*EXERCISE DIRECTIONS*. Copy the listing below exactly, but skip the pictures.

*THE DATA*.
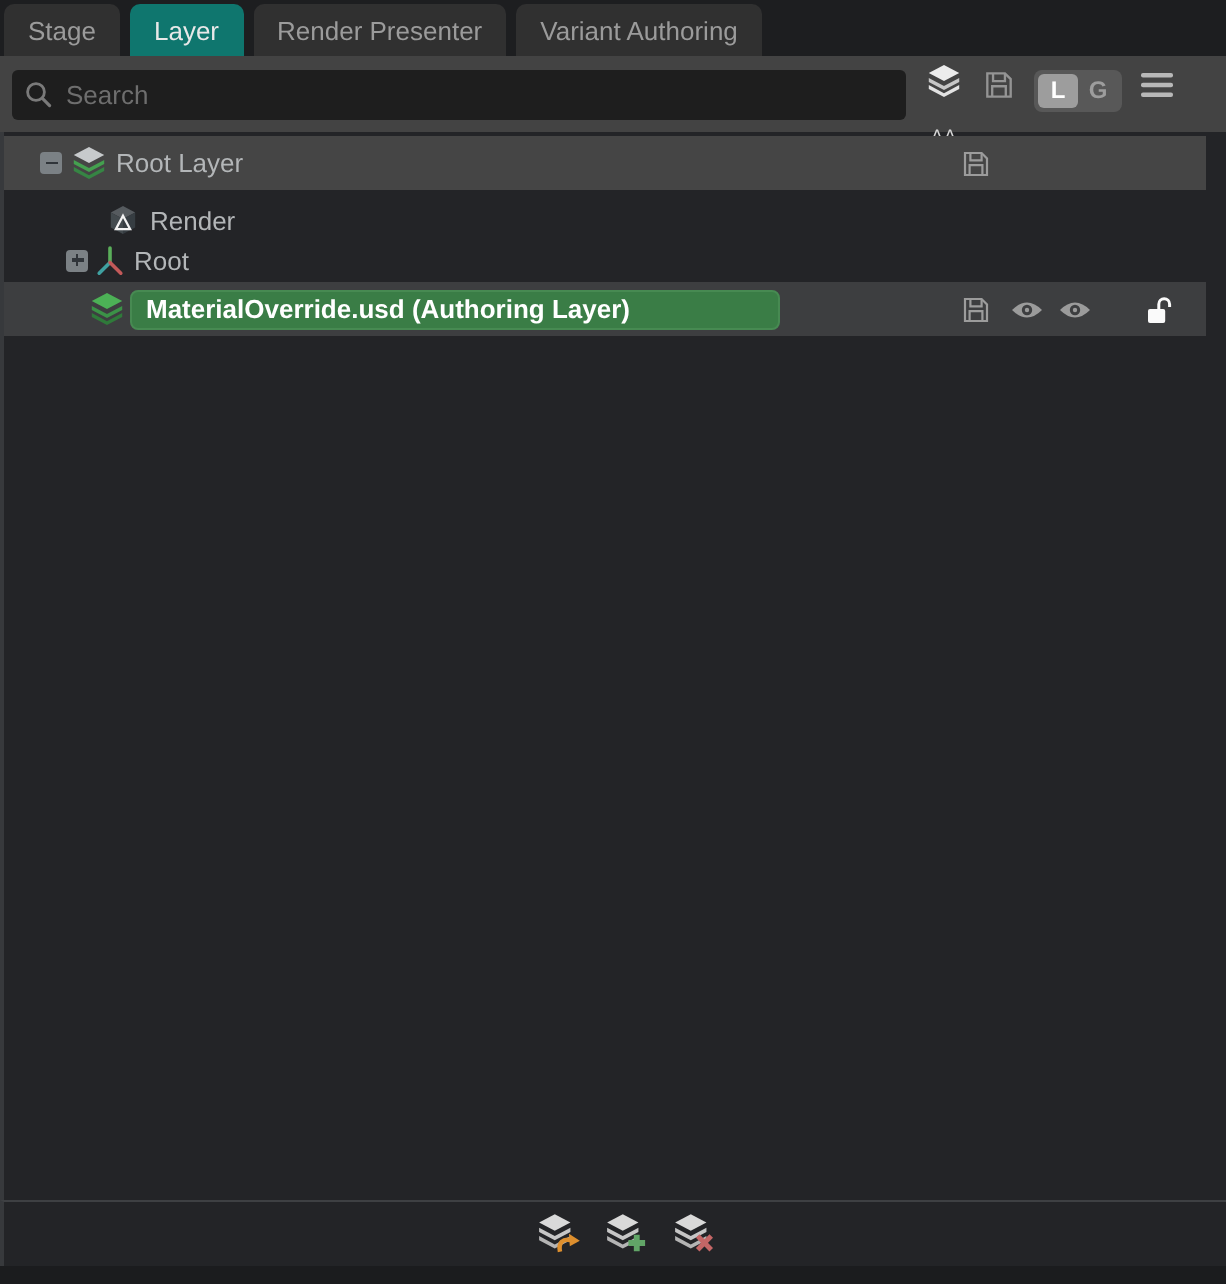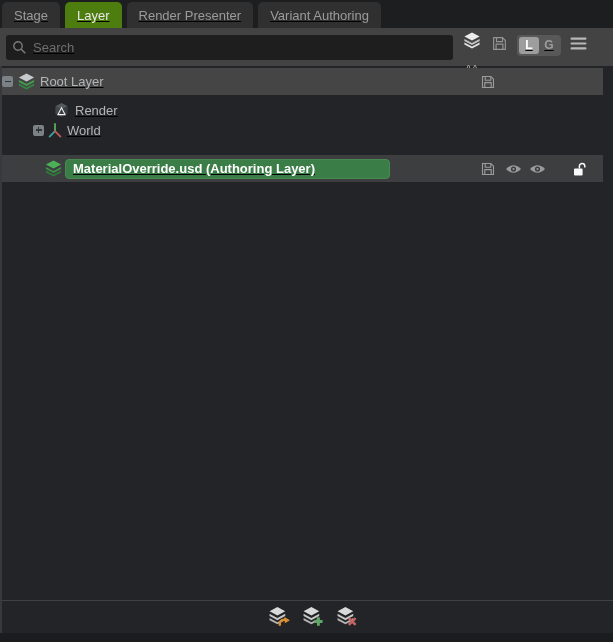"Stage" .window { text-decoration: underline -> none }
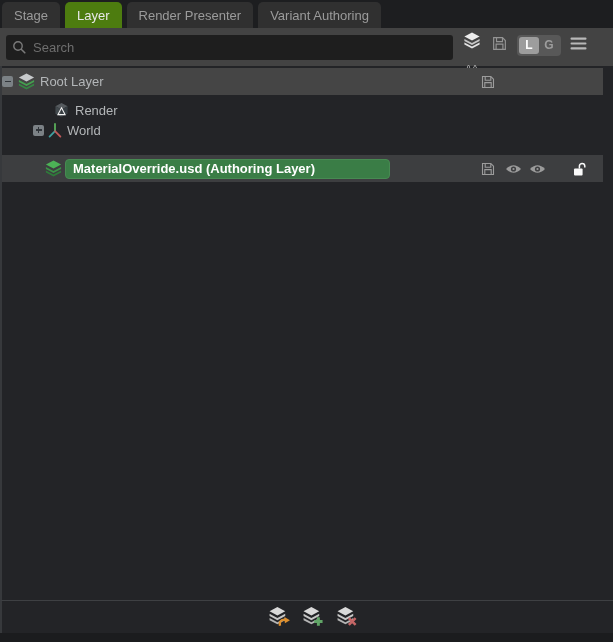"Layer" .tab.active { background: #4d7c0f -> #0f766e }
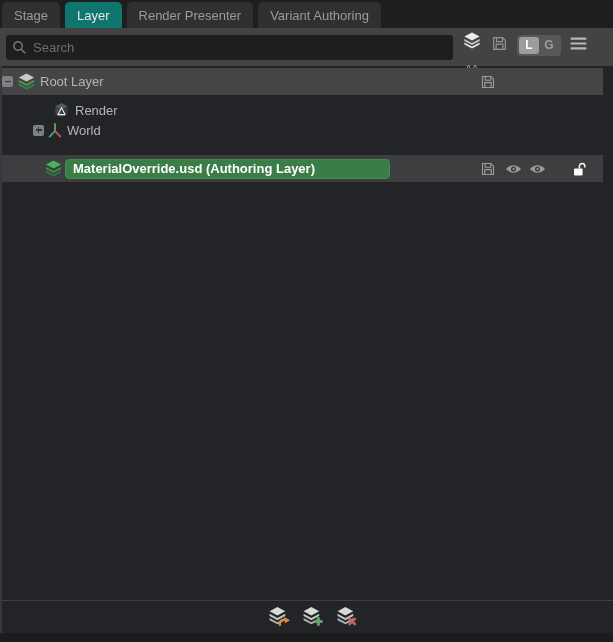"Root Layer" .row.root { padding-left: none -> 18px }
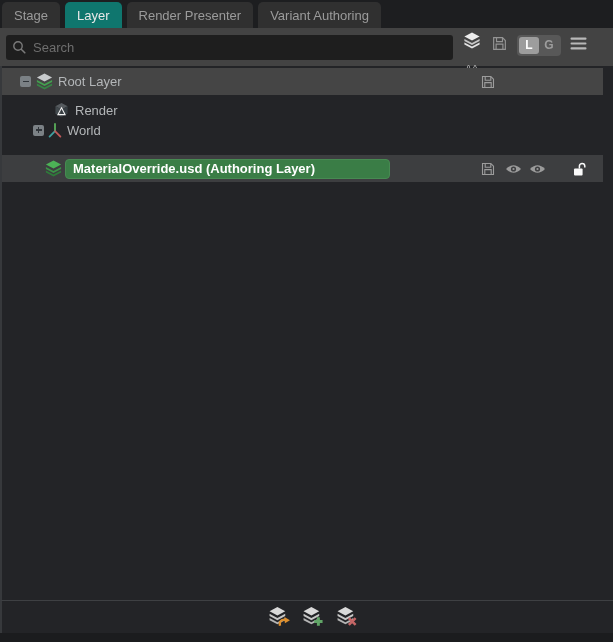"World" span.rowlabel { text: World -> Root }
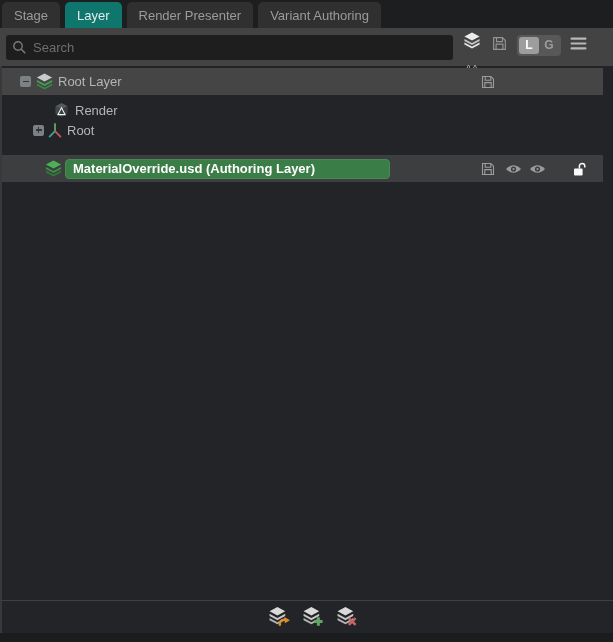"MaterialOverride.usd (Authoring Layer)" .row.selected { margin-top: 15px -> 1px }
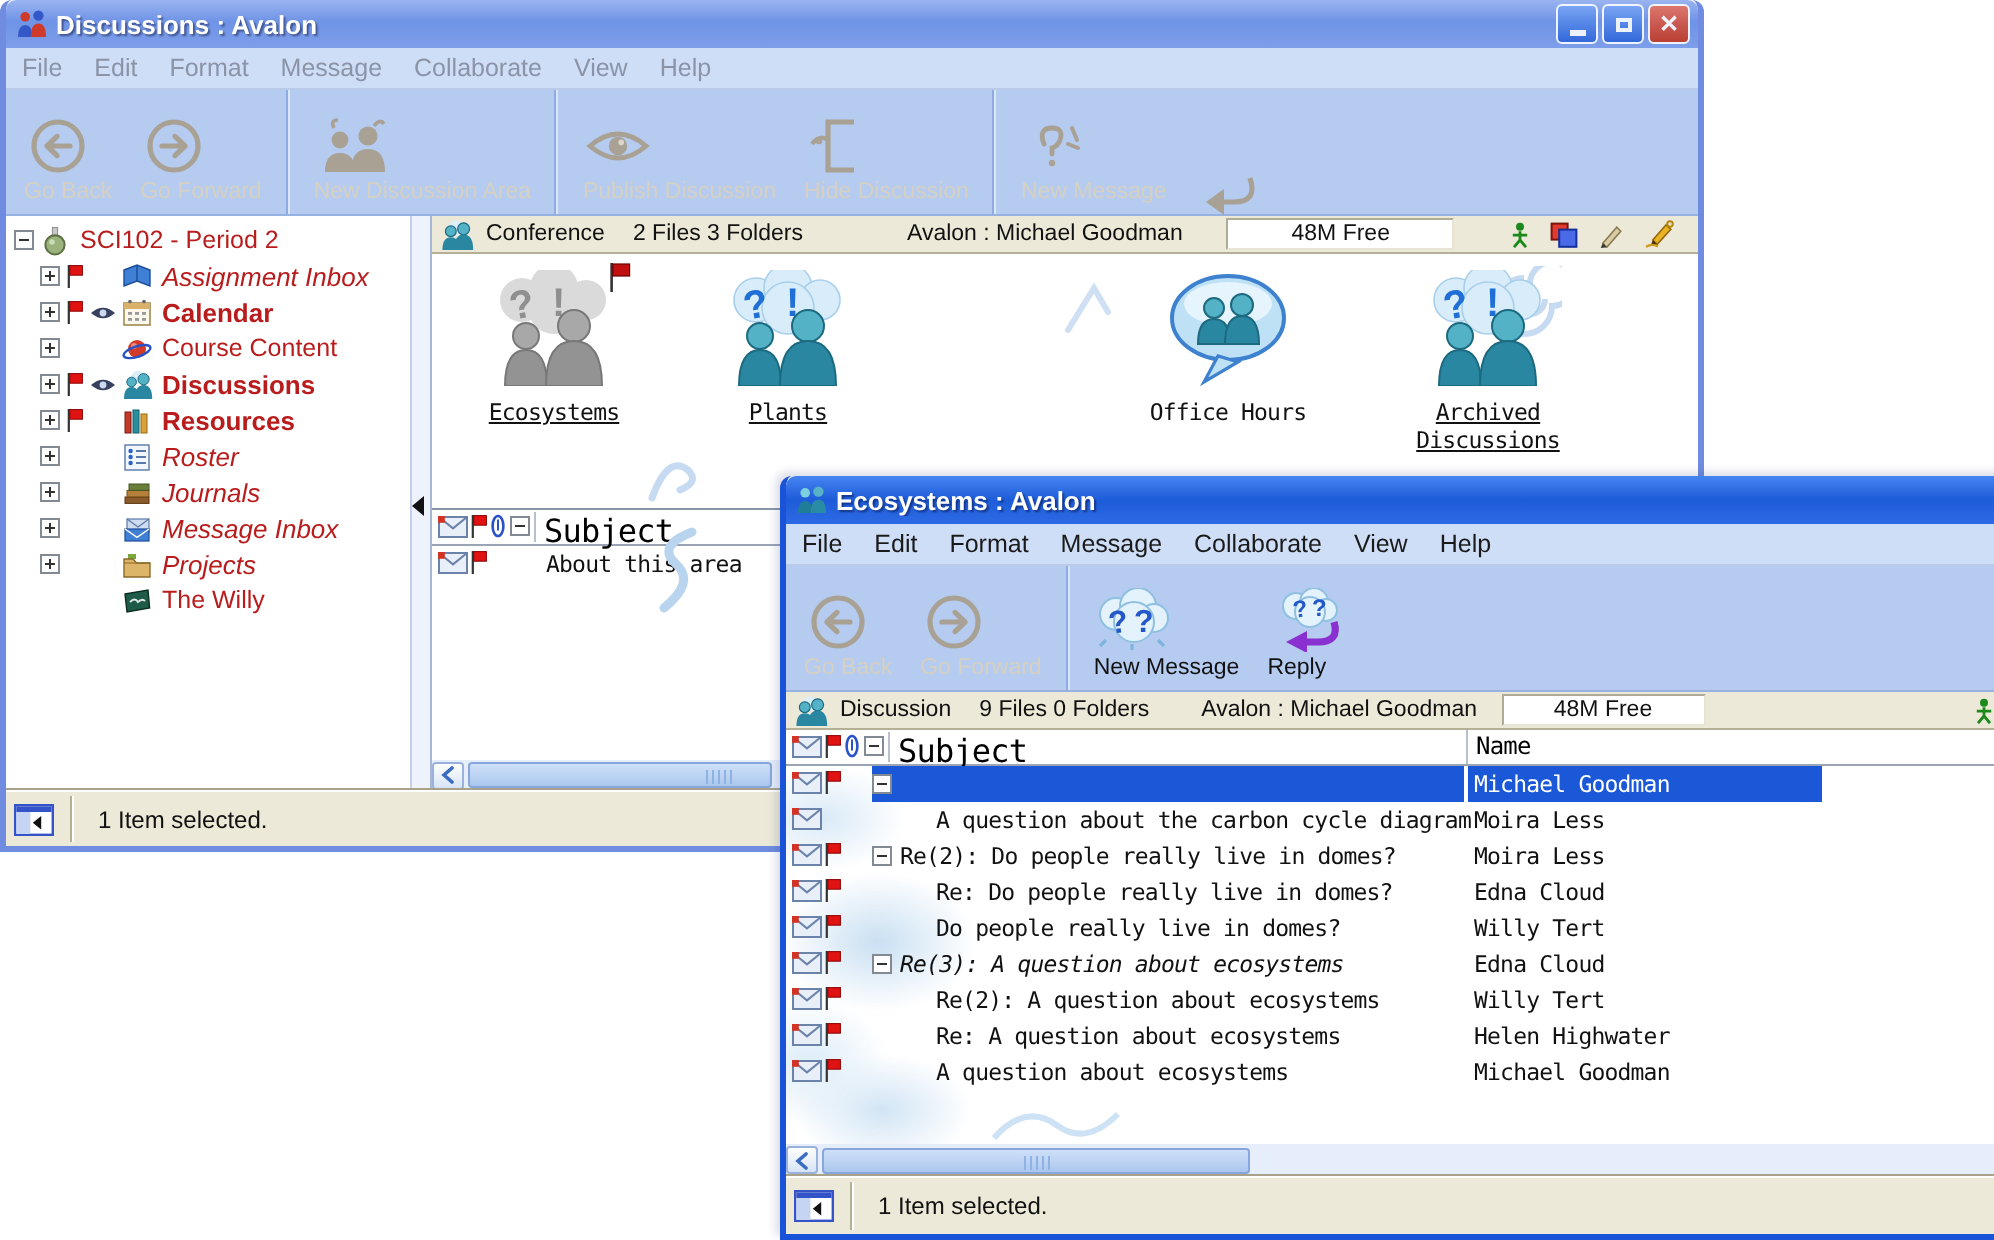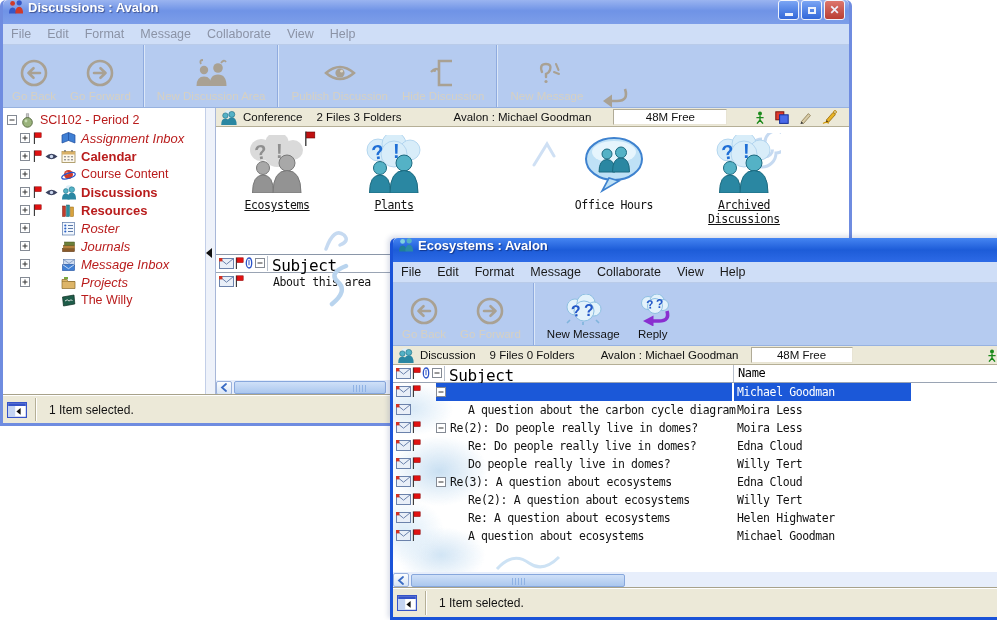"Discussions : Avalon" .titlebar { align-items: none -> center }
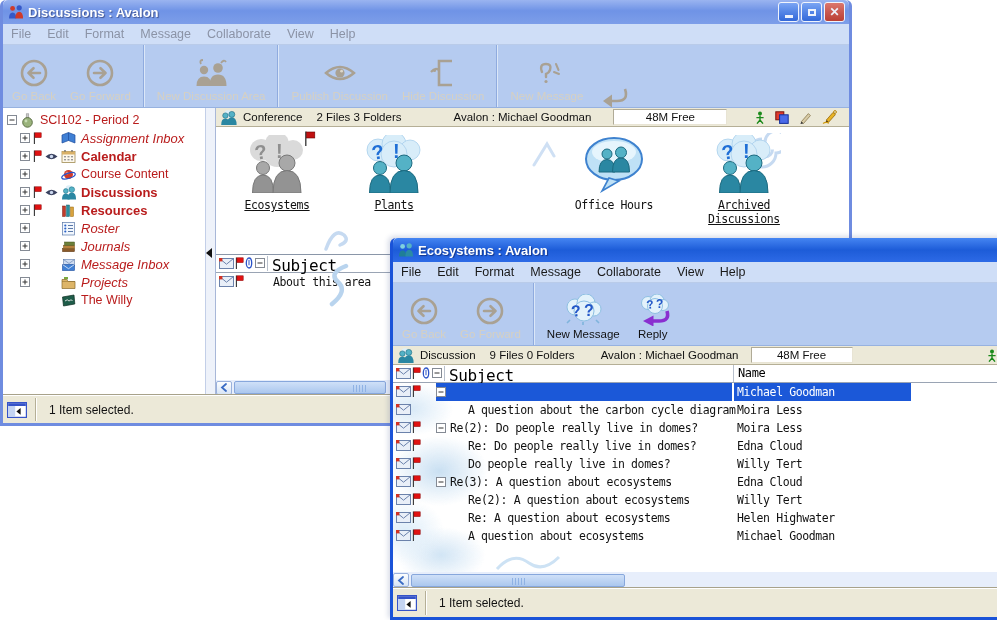"Go Back" .tb-btn { align-items: center -> none }
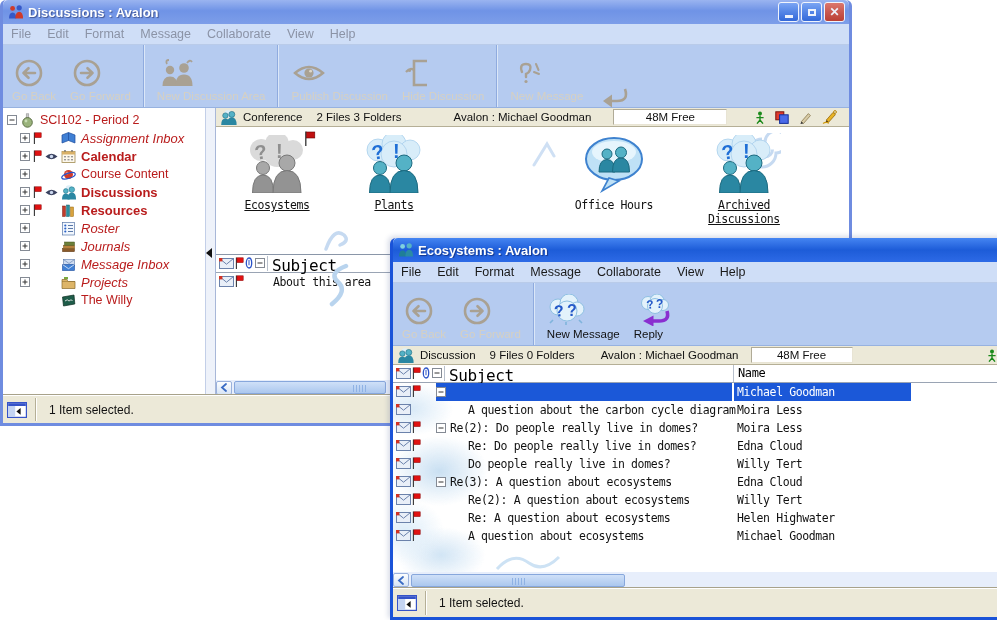"Re(3): A question about ecosystems" span.er-subj { font-style: none -> italic }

*OUTPUT BELOW*.
"Stage" .window { text-decoration: underline -> none }
"Layer" .tab.active { background: #4d7c0f -> #0f766e }
"Root Layer" .row.root { padding-left: none -> 18px }
"World" span.rowlabel { text: World -> Root }
"MaterialOverride.usd (Authoring Layer)" .row.selected { margin-top: 15px -> 1px }
"Discussions : Avalon" .titlebar { align-items: none -> center }
"Go Back" .tb-btn { align-items: center -> none }
"Re(3): A question about ecosystems" span.er-subj { font-style: none -> italic }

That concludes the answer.